In January, the FTC banned X-Mode (now known as Outlogic) from sharing and selling sensitive personal information. The FTC alleges that X-Mode sold precise location data that could be used to track people’s visits to sensitive locations, such as the ones I mentioned above. In a separate suit, the FTC claims that Kochava sells data that reveals precise information about a person, such as visits to hospitals, “reproductive health clinics, places of worship, homeless and domestic violence shelters, and addiction recovery facilities.”

While there’s clearly a difference between Allegiant Stadium and The Church of Our Utmost Allegiance, the laws generally do not make a distinction. Precise location data, when tied to something personal, is defined as sensitive. And once the data is sensitive, every entity in the data chain of command becomes subject to special legal requirements, none of which are enabled by default in open programmatic advertising.

Show Me the Money

If lawyers from The Times aren’t already on the phone with Revenue Ops, then I’d hope their CFO is sprinting down the hallway. That’s because, in addition to the plethora of seemingly benign information about Anne that The Times is pushing through the bidstream, the value of that data goes up exponentially when tied to location data.

Over time, location data tells a story about a person. 

Anne goes to the airport once a year? Probably for a vacation. She goes to the airport twice a week? She’s likely a serious business traveler. Anne goes to the Super Bowl? She’s likely got significant disposable income. And The Times is just giving away this information for free by putting it into the bidstream.

That constant drip we call “data leakage” is followed by the sucking sound of the adtech ecosystem ingesting Anne’s data to build an audience graph. And once Anne’s data story has been told, there’s very little incentive for Uber, Coke and other brands to buy The Times premium, high-CPM inventory, especially when they can wait until Anne’s boredom between plays leads her down some MFA rat-hole where she can be bought for a fraction of the cost.

Sorry, premium publishers. The clock’s run out of time.

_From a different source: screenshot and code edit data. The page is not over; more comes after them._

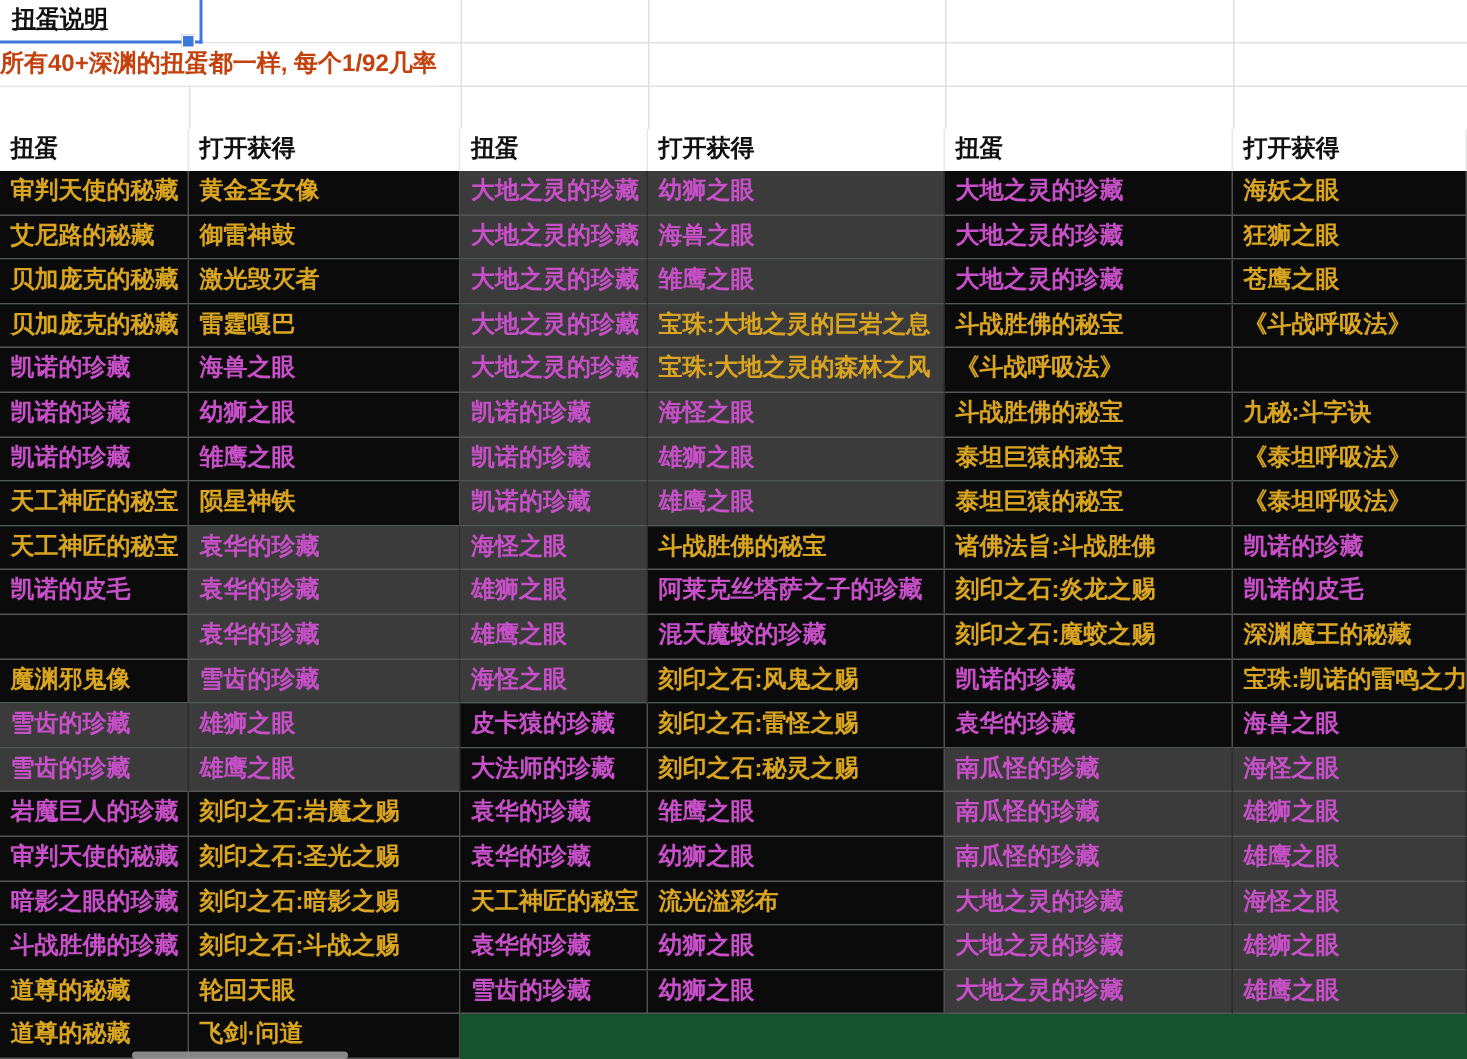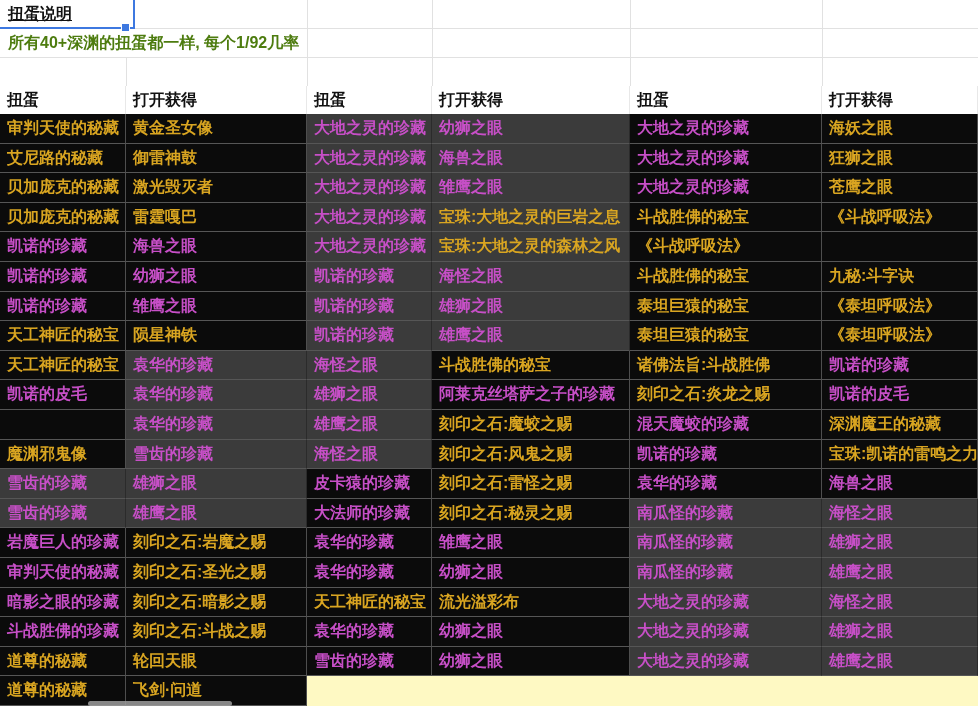"所有40+深渊的扭蛋都一样, 每个1/92几率" .note-cell { color: #4d7c0f -> #c2410c; padding-left: 8px -> 0 }
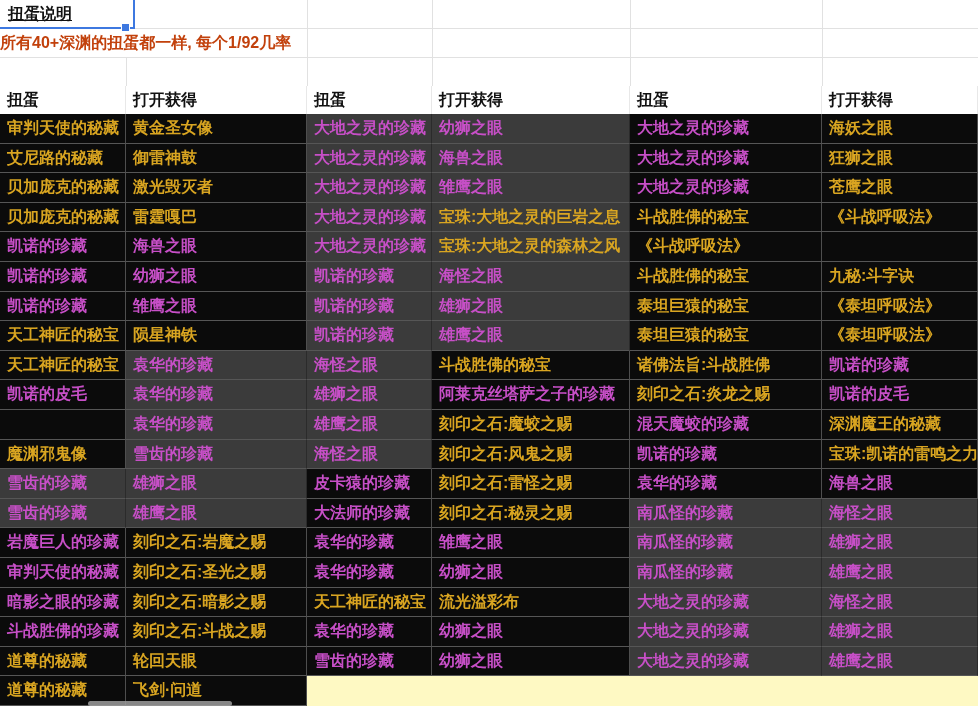"审判天使的秘藏" .data-grid { background: #fef9c3 -> #14532d }
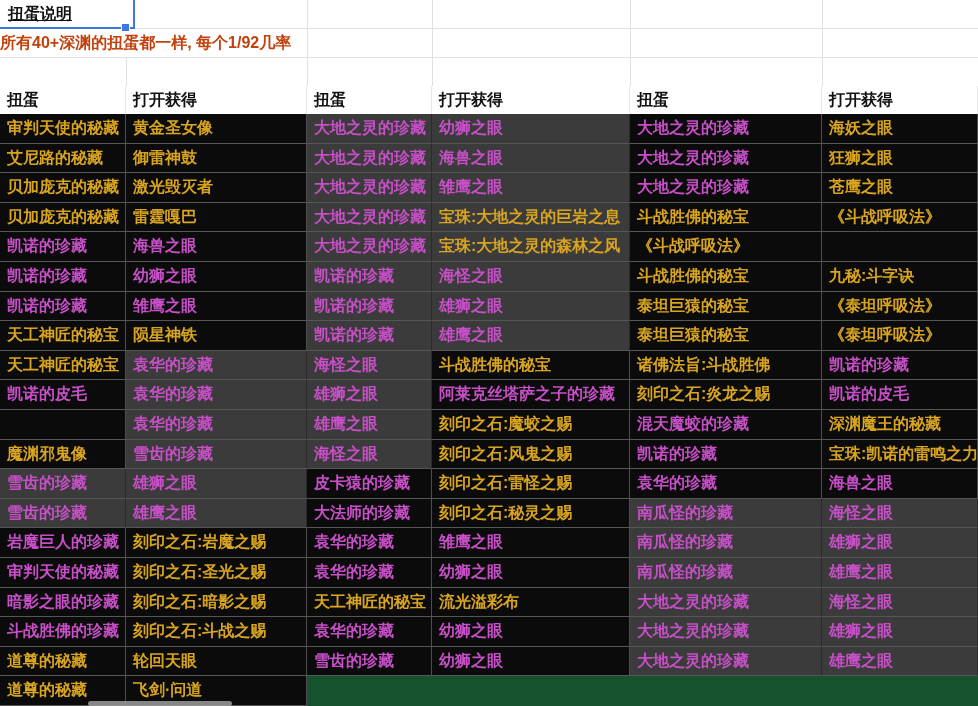"刻印之石:魔蛟之赐" div.cell { order: before "混天魔蛟的珍藏" -> after "混天魔蛟的珍藏" }
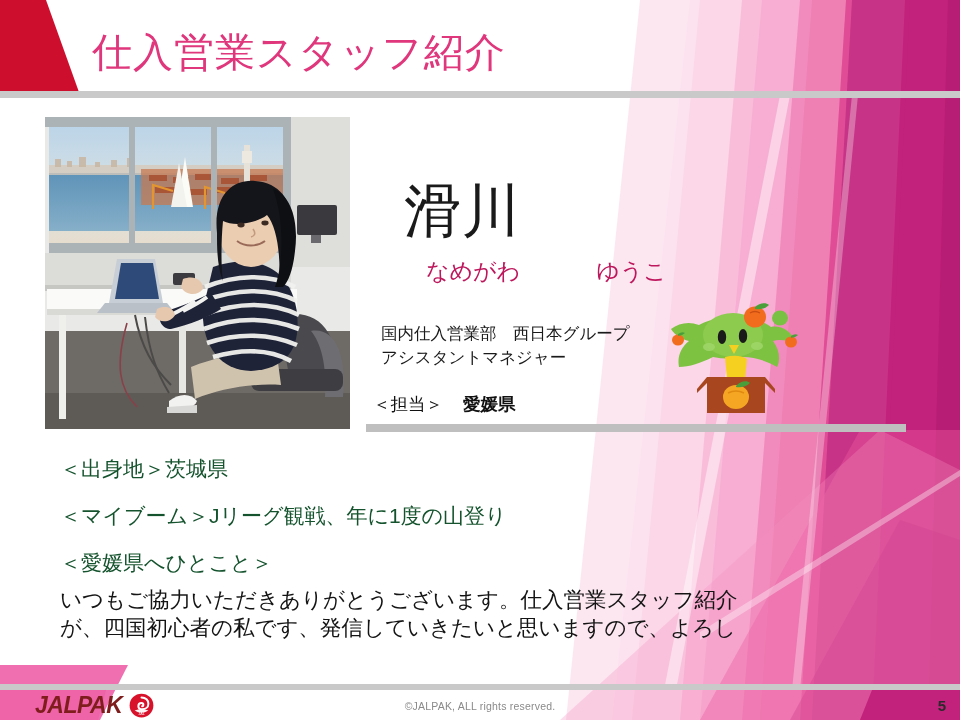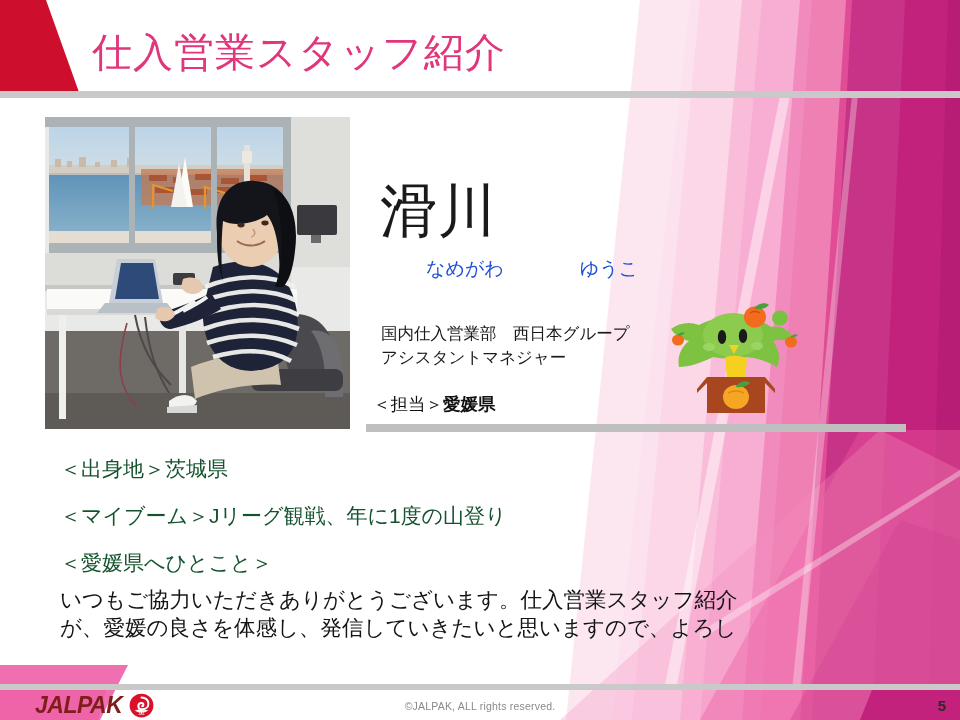"滑川" .name-row { left: 380px -> 404px }
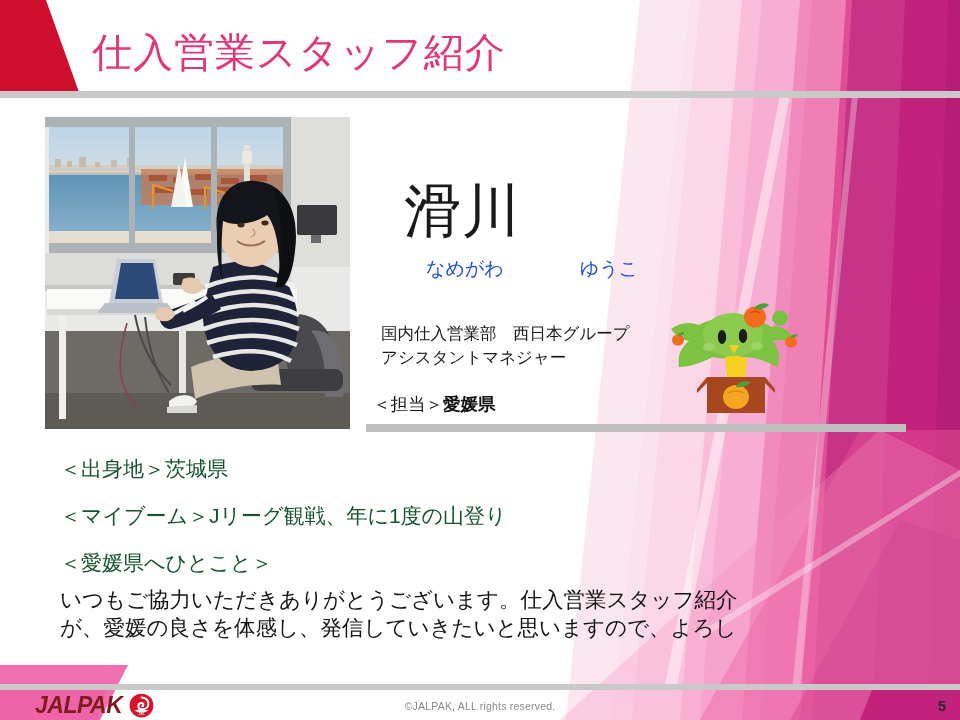"なめがわ" .furigana { color: #1d4ed8 -> #be185d; font-size: 19px -> 23px }
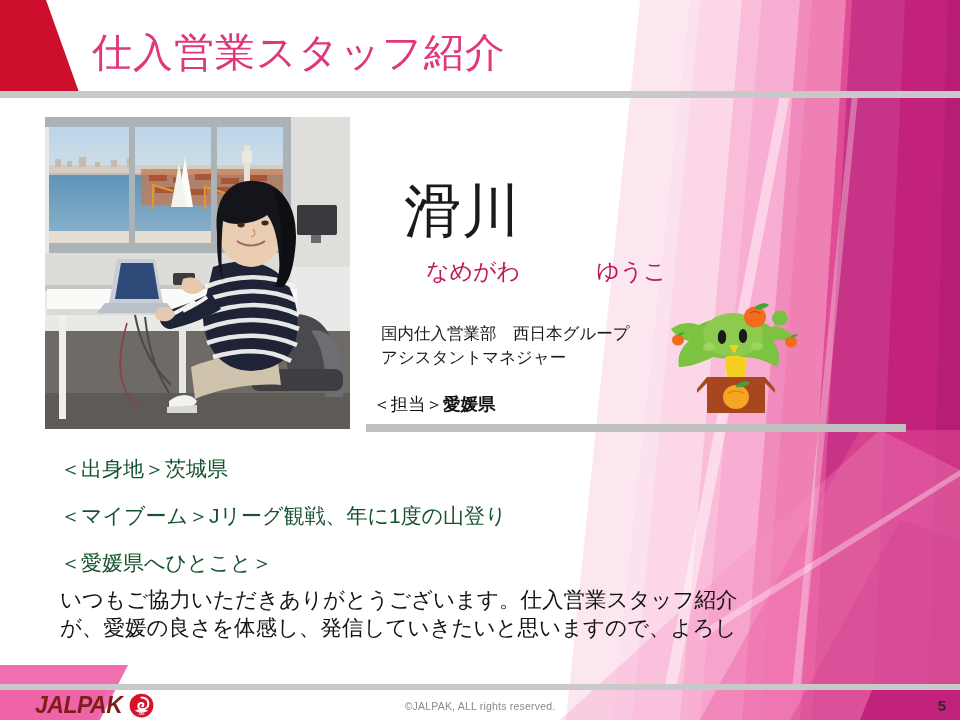"愛媛県" .charge b { margin-left: none -> 20px }
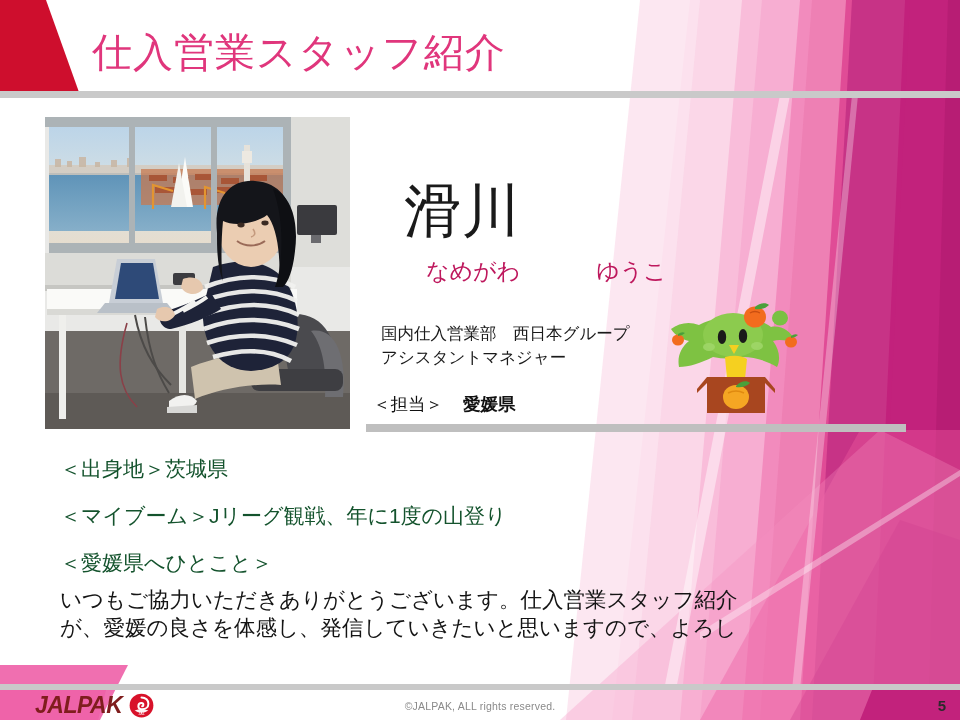"が、愛媛の良さを体感し、発信していきたいと思いますので、よろし" div { text: 愛媛の良さを体感し -> 四国初心者の私です }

In the Play for Privacy, We’re First and Goal

Today’s open-web programmatic advertising infrastructure is at odds with a growing list of US and global privacy laws. This is especially true when it comes to real-time, location-based addressability. When a publisher transmits an OpenRTB bid request, lat-long data rides alongside personal data, which by definition, makes it sensitive data.

This data is extraordinarily valuable, and for economic reasons alone, should be protected. For the last dozen or so years, publishers have been burned by throwing their hard-earned first-party data assets into the unregulated bidstream. Many blame programmatic markets for commoditizing premium inventory, but history aside, first-party data owners – publishers and advertisers – are finally starting to take more seriously the need to protect their audiences.

It’s time for all of us to wake up and stop playing with fire. If we continue down the field without changing our playbook, we’ll end up with a yellow flag and not a dime left in our pockets. The significant location-based advertising opportunity will be lost under the weight of regulation.

As for Anne? Uber will be waiting until the fourth quarter to hit her up with offers to drive her from the stadium to her hotel. By then, Uber’s DSP will be bidding on anything, so The Times should see more ad revenue even if Anne’s data gave Coke the opportunity to buy her attention more cheaply during the first half of the game.

And fortunately for the rest of us, most of the enforcement attorneys at the FTC will be in front of their TVs, so I don’t expect any Monday morning lawsuits.